News

Microchip Revamps Popular Ethernet Transceiver and MCU for Space

January 15, 2020 by Gary Elinoff

Based on familiar COTS devices, these two radiation-hardened devices are designed to facilitate space-based Ethernet connectivity.

Microchip has just introduced its radiation-tolerant VSC8541RT Ethernet transceiver. The company has also received the final qualification for its SAM3X8ERT radiation-tolerant microcontroller. These new devices are spacefaring versions of its popular, well-known VSC8541 and SAM3X8E.

 

 VSC8541RT

New space-hardened Ethernet Transceiver and microcontroller. Image used courtesy of Microchip
 

The new devices also share the same pinouts as their original COTS counterparts. Thus, engineers can confidently begin the physical implementations of their designs with COTS devices before moving on the new space-qualified devices, reducing development time and cost.

 

The VSC8541RT Transceiver 

The (PDF) VSC8541RT is a single-port Gigabit Ethernet copper PHY with GMII, RGMII, MII, and RMII interfaces. Targeting 10/100/1000BASE-T applications and built for harsh aerospace environments, it withstands high radiation, temperature, and the vacuum of space.

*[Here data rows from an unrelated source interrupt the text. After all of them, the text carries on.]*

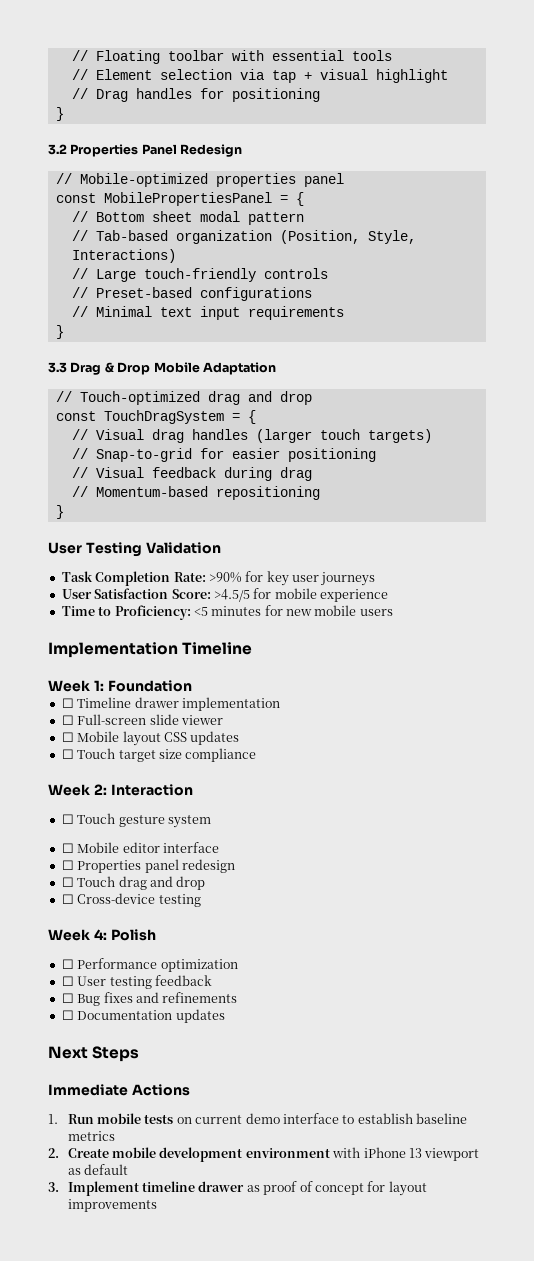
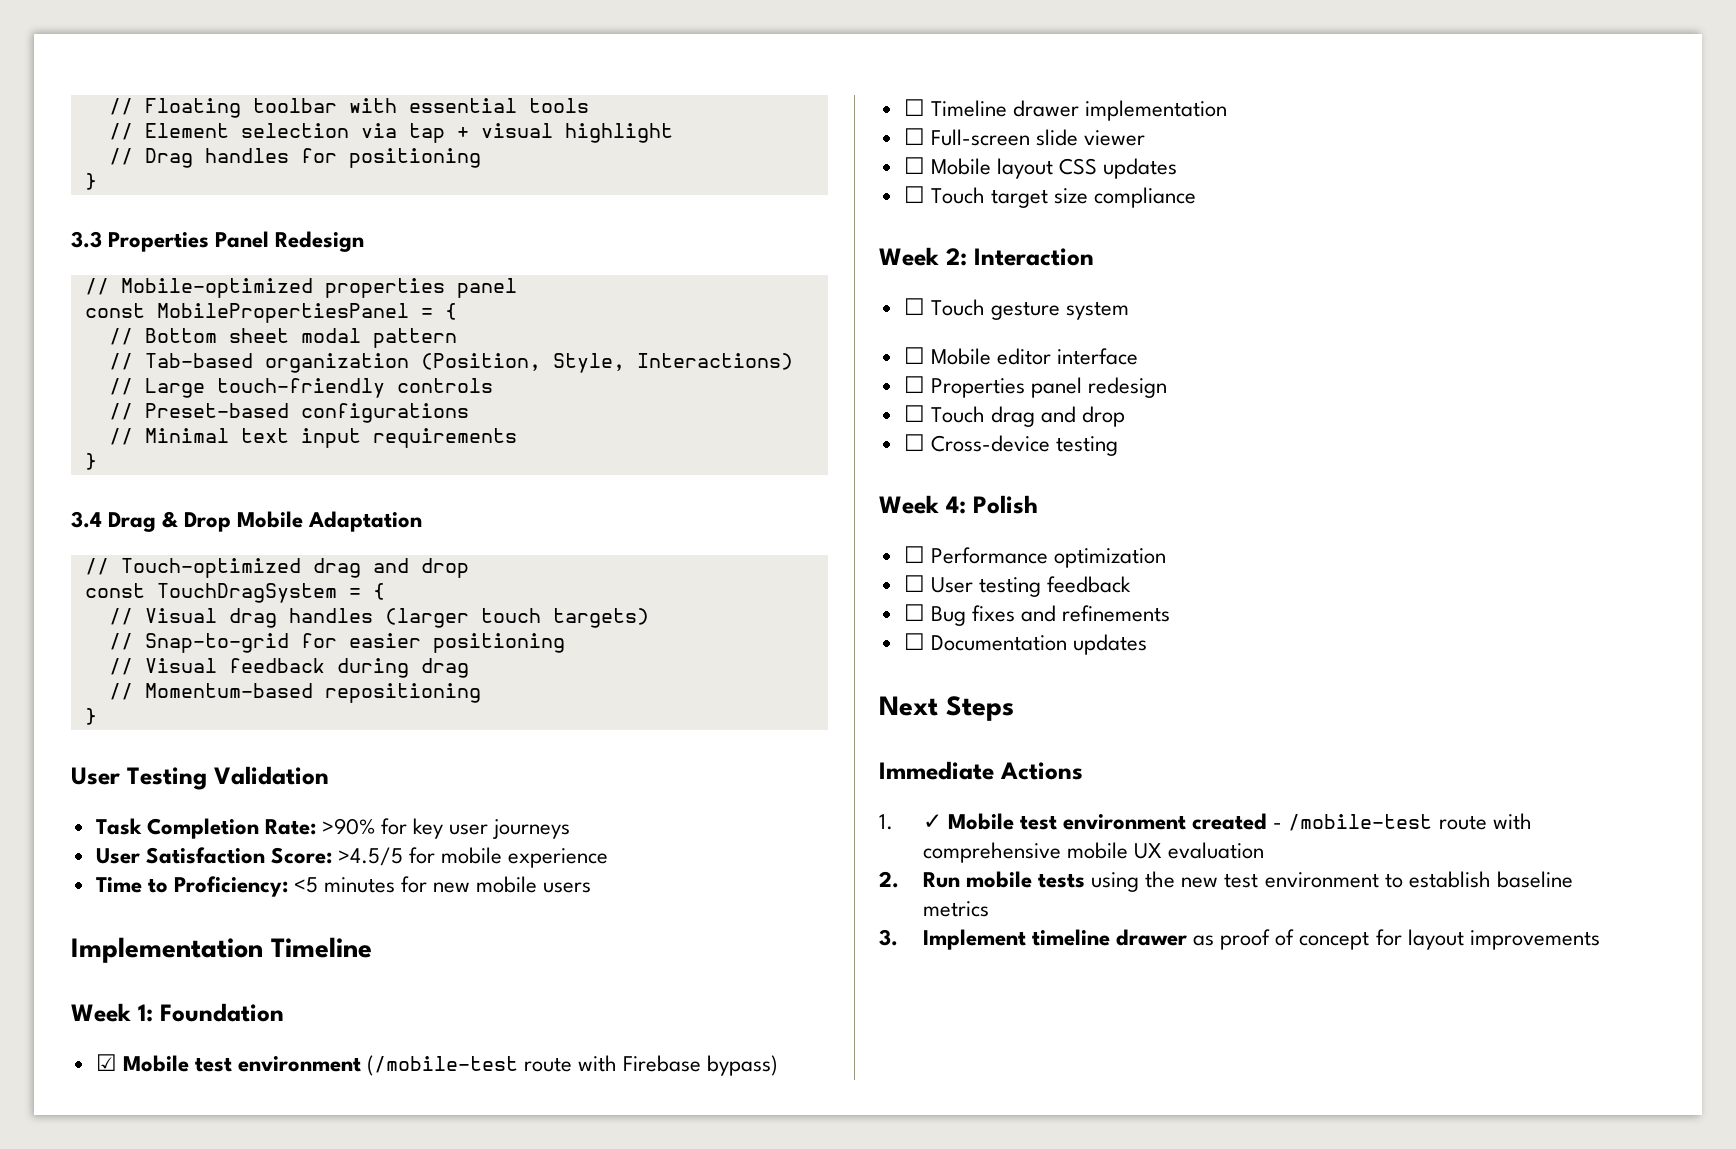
- 3.2 Properties Panel Redesign
+ 3.3 Properties Panel Redesign
- 3.3 Drag & Drop Mobile Adaptation
+ 3.4 Drag & Drop Mobile Adaptation
+ ☑ Mobile test environment (/mobile-test route with Firebase bypass)
- 1. Run mobile tests on current demo interface to establish baseline metrics
- 2. Create mobile development environment with iPhone 13 viewport as default
+ 1. ✓ Mobile test environment created - /mobile-test route with comprehensive mobile UX evaluation
+ 2. Run mobile tests using the new test environment to establish baseline metrics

A lower-cost 100MB limited bitrate version of the VSC8540RT is also available. 

This transceiver is latch-up immune up to 78 Mev. It has been tested and found to endure a total ionizing dose (TID) of 100 Krad.

 

Block diagram of VSC8541RT

Block diagram of the VSC8541RT. Image used courtesy of (PDF) Microchip

 

The VSC8541RT supports a range of LVCMOS levels for the MDIO/MDC and the parallel MAC interfaces. It incorporates Microchip’s EcoEthernet v2.0 technology to support IEEE 802.3az Energy-Efficient Ethernet (EEE) and power-saving features to reduce power consumption.

It also includes a Wake-on-LAN (WoL) power management mechanism for bringing the PHY out of its low-power state using designated magic packets. 

The transceiver’s fast link failure (FLF) feature typically identifies a link failure in less than 1ms. Additionally, the FLF2 state machine enables signaling a potential link failure to within 10 μs.

 

VSC8541RT Packaging

Ceramic and hermetic packages help support an extended temperature range of -40°C to 125°C and an extended qualification flow equivalent to QML-V or QML-Q space grade.

  • VQFN 68-lead in a 8mm x 8mm x 0.9mm package
  • CQFP 68-lead in a 13.05mm x 13.05mm x 3.68mm package

 

The SAM3X8ERT Microcontroller 

The SAM3X8ERT is a radiation-tolerant version of Microchip’s SAM3X8E. The MCU is based on the Arm Cortex-M3 core processor, delivering 100 DMIPS. Implemented as an SoC, the unit also includes an Ethernet controller. 

The device runs at 84MHz and holds up to 512 Kbytes Dual Bank Flash, 100 Kbytes SRAM, an ADC, and a DAC. It also incorporates a dual CAN controller for enhanced communication capability.

 

SAM3X8ERT Packaging

  • CQFP 144-lead in a CQFP 22mm x 22mm package 
  • LQFP144-lead in a 20mm x 20mm

 

Evaluation and Support Tools

Because of their similarity to the VSC8541 and SAM3X8E, Microchip provides a wide array of development aides for these new devices. Developers working with the VSC8541RT can utilize the (PDF) VSC8541EV evaluation board.

 

VSC8541EV

VSC8541EV. Image used courtesy of (PDF) Microchip
 

Developers can also use the Arduino Due commercial kit to support SAM3X8ERT development. Additionally, the Atmel Studio Integrated Development Environment will aid designers in the task of developing and debugging while including an extensive software library. 

 

Supporting the Space Industry

Microchip has expressed optimism that the two radiation-hardened devices will spur innovations in aerospace technology.

“As the first to provide both a rad-tolerant transceiver and an enhanced rad-tolerant microcontroller for the rapidly-expanding, high-reliability Ethernet market, Microchip continues to support space industry developments and evolution with qualified and proven solutions,” said Bob Vampola, associate vice president of Microchip’s aerospace and defense group.

“Microchip’s COTS-based space-grade processing provides the right performance and the right level of qualification to meet evolving requirements from Low-Earth Orbit constellations to deep space missions.”